Pure data structures with no dependencies. Pydantic models for serialization.

model/
  file.py        # File, Files - archived file metadata
  mapping.py     # DatasetMapping - CSV transformation configs
  job.py         # JobModel, DatasetJobModel - job execution tracking
  crud.py        # Crud, CrudAction, CrudResource - queue action payloads
  dataset.py     # CatalogModel, DatasetModel - catalog/dataset metadata

Principles:

  • No behavior beyond validation
  • No storage awareness
  • No external dependencies (except pydantic, anystore.model)

See Model Reference for API details.

Layer 2: Storage

Single-purpose storage interfaces.
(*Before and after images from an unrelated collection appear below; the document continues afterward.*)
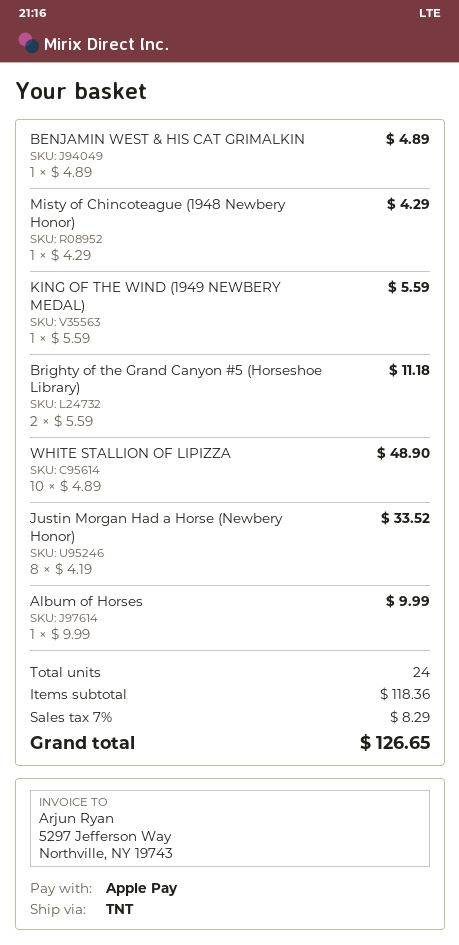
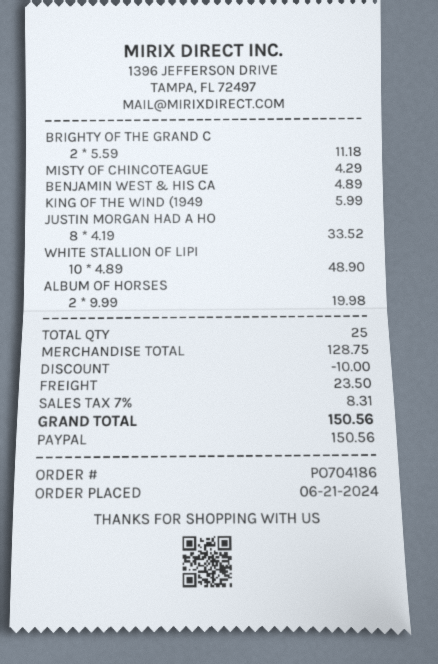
payment method: Apple Pay -> PayPal
KING OF THE WIND (1949 NEWBERY MEDAL): 1 x 5.59 = 5.59 -> 1 x 5.99 = 5.99
Album of Horses: 1 x 9.99 = 9.99 -> 2 x 9.99 = 19.98
total quantity: 24 -> 25
subtotal: 118.36 -> 128.75
discount: none -> 10.00
shipping: none -> 23.50
tax: 7% = 8.29 -> 7% = 8.31
total: 126.65 -> 150.56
Each store does ONE thing.

storage/
  parquet.py     # ParquetStore, TranslogStore - Delta Lake statement + metadata
  journal.py     # JournalStore - SQL statement buffer (write-ahead log)
  tags.py        # TagStore - key-value freshness tracking
  queue.py       # QueueStore - CRUD action queue
  versions.py    # VersionStore - timestamped snapshots

Blob, file metadata, and text storage are handled directly by repositories using anystore.Store instances via get_store(), eliminating a layer of indirection.

Translog pattern

The main parquet table stores immutable FtM statements using the upstream ARROW_SCHEMA (no deleted_at column). A lightweight translog Delta table tracks mutable per-statement metadata:

Column Type Purpose
id string Statement ID (primary key)
first_seen timestamp[us] When the statement was first written
last_seen timestamp[us] When the statement was last seen (updated on re-add)
deleted_at timestamp[us] Soft-delete marker (NULL = live)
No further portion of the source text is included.